# A High-throughput Low-latency Arithmetic Encoder Design for HDTV

Yuan Li, Shanghang Zhang, Huizhu Jia, Xiaodong Xie, and Wen Gao, *Fellow*, IEEE National Engineering Laboratory for Video Technology Peking University Beijing, China Email: yuanli@pku.edu.cn

Abstract — In this paper, we propose a high-throughput lowlatency arithmetic encoder (AE) design suitable for high definition (HD) real-time applications employing advanced video coding standards such as H.264/AVC or AVS and using a macroblock (MB) level pipeline. First, in order to derive the performance requirement on the AE, a buffer model in connected with which it is designed is thoroughly analyzed. Then, using joint algorithm-architecture optimization and multi-bin processing techniques, we introduce a novel binary arithmetic coder (BAC) architecture with throughput of 2~4 bins per cycle sufficient for real-time encoding. Furthermore, a hybrid context memory scheme is presented to meet the throughput requirement on the BAC. Simulation result shows that our design can support 1080p at 60 fps for AVS HDTV real-time coding with a bin rate up to 107K per MB line. Synthesized with the TSMC 0.13µm technology, the AE can run at 200MHz and costs 47.3K gates. By operating at 130MHz, the design is also verified in an AVS HD encoder on a Xilinx Virtex-6 FPGA prototype board for 1080p at 30 fps.

### I. INTRODUCTION

Today's video codec adopts a series of innovative coding techniques to achieve high compression efficiency. Both H.264/AVC [1] and AVS [2] use entropy coding to reduce the redundancy of transformed coefficients after prediction, as well as the motion information etc. Context-based Adaptive Binary Arithmetic Coding (CABAC) [3] is adopted in H.264/AVC Main/High profiles which can save up to 14% bit rate compared to Context-based Adaptive Variable Length Coding (CAVLC). AVS also adopts a similar Context-based Binary Arithmetic Coding (CBAC) [4] in Jiaqiang profile which can save up to 13% bit rate than Context-based 2D Variable Length Coding (C2DVLC). However, the arithmetic coding techniques cause additional computational complexity. In order to implement a real-time HDTV encoder, it becomes necessary to develop a high-throughput AE architecture with strong considerations for the system latency.

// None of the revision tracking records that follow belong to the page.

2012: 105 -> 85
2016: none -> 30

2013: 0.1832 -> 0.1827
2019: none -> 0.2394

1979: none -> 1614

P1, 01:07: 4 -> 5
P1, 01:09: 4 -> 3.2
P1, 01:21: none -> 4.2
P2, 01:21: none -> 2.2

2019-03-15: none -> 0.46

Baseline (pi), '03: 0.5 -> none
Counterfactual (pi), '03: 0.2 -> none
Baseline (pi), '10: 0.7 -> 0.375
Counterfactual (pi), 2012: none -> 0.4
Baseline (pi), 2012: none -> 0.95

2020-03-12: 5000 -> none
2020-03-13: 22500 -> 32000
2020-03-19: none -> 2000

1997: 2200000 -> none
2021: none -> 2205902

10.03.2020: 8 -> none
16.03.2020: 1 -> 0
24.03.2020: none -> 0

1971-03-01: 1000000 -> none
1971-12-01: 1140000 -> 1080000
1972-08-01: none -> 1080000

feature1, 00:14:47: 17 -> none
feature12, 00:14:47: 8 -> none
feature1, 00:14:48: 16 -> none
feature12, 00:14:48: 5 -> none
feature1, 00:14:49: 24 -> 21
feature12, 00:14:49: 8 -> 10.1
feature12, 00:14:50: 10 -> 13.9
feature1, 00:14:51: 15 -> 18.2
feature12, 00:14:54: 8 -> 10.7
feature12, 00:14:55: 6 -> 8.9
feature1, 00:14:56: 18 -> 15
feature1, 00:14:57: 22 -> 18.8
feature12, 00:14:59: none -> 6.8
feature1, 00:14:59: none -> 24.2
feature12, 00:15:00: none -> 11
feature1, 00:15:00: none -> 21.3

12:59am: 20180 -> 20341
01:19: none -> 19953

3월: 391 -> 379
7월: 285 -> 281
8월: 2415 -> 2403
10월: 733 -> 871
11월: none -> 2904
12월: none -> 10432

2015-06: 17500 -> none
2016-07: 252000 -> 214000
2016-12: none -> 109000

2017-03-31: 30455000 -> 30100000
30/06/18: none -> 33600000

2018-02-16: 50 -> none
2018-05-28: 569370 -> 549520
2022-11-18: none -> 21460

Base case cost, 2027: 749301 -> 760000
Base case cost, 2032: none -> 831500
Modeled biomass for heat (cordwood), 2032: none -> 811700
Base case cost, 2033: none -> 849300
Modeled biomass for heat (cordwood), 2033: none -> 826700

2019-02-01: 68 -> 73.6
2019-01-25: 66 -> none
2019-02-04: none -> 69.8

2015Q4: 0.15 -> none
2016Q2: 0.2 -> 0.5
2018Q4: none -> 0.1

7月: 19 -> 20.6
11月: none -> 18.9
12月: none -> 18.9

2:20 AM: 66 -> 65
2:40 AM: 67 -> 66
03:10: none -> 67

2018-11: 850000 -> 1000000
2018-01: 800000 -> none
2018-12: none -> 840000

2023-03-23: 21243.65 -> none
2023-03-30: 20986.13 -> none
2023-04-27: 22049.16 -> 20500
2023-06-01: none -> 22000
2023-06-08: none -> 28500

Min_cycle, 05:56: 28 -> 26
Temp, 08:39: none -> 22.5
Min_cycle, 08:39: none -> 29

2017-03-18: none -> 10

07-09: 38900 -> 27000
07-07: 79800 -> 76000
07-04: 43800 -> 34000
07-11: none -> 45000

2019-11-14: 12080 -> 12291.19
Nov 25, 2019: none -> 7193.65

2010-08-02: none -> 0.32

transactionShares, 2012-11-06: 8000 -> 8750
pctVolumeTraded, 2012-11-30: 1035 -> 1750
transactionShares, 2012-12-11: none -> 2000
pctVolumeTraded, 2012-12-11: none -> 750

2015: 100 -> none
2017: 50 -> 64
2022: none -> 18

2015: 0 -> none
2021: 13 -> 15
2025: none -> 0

Several AE architectures have been proposed in literature to increase the throughput in recent years. Osorio [5] introduced a multi-bin BAC by packing the equally probable (EQ) bins with normal ones. The updates of Range and Low are also separated to achieve a throughput around 2bins/cycle in average. In Liu's [6] article, a 4-stage pipelined BAC architecture is presented, which can process one bin per cycle. Since the delay of accessing neighboring syntax elements (SE) is long, the throughput of this encoder is only 0.67bin/cycle. Tian [7] proposed a RDO-support CABAC encoder with a throughput of 1bin/cycle. By using high operating frequency, the throughput of this encoder is higher than most of others. Reported by Chen [8], a 6-stage pipelined BAC with multi-bin processing capability is presented. By optimizing the renormalization step, the average throughput of 1.42bins/cycle can be achieved for the design.

These state-of-the-art AEs focus on the throughput mostly, while for real-time coding applications, the system latency caused by the large size of the front-buffer of the AE is also important. In this paper, we analyze front-buffer behavior and its requirement on the BAC processing speed and then propose a novel BAC architecture with throughput of  $2\sim4$  bins per cycle by using joint algorithm-architecture optimization and multi-bin processing techniques. A hybrid context memory scheme is also presented to meet the throughput requirement on the BAC. Implemented for AVS, the proposed AE can achieve low delay and real-time performance for HDTV (1080p at 60fps).

The rest of this paper is organized as follows. Section II analyzes the buffer model and performance requirement. The AE architecture and optimization strategies are proposed in Section III. Section IV shows the implementation result and comparison with other works. Finally, we conclude this paper in Section V.

#### II. BUFFER MODELING

In AE, the throughput of BAC is the bottleneck since the binarizer can generate large amount of bins by, for example, processing multi SEs simultaneously. For real-time design, MB-level pipelining is usually adopted to increase the throughput and reduce latency. However, the quantity of input bins (from binarizer) of BAC for a MB could fluctuate tremendously, which makes the MB-level pipelining of AE very difficult. It is obvious that we can use a large buffer to smooth the input fluctuation and in our design we also make such an arrangement. The problem then becomes the



Figure 1. The proposed buffer model.

balancing between the input (front) buffer size and its throughput requirement, which directly translates into chip area and system latency. In the following, we analyze the assumed buffer model (as depicted in Fig. 1) to illustrate the relationship between the buffer size and the throughput requirement.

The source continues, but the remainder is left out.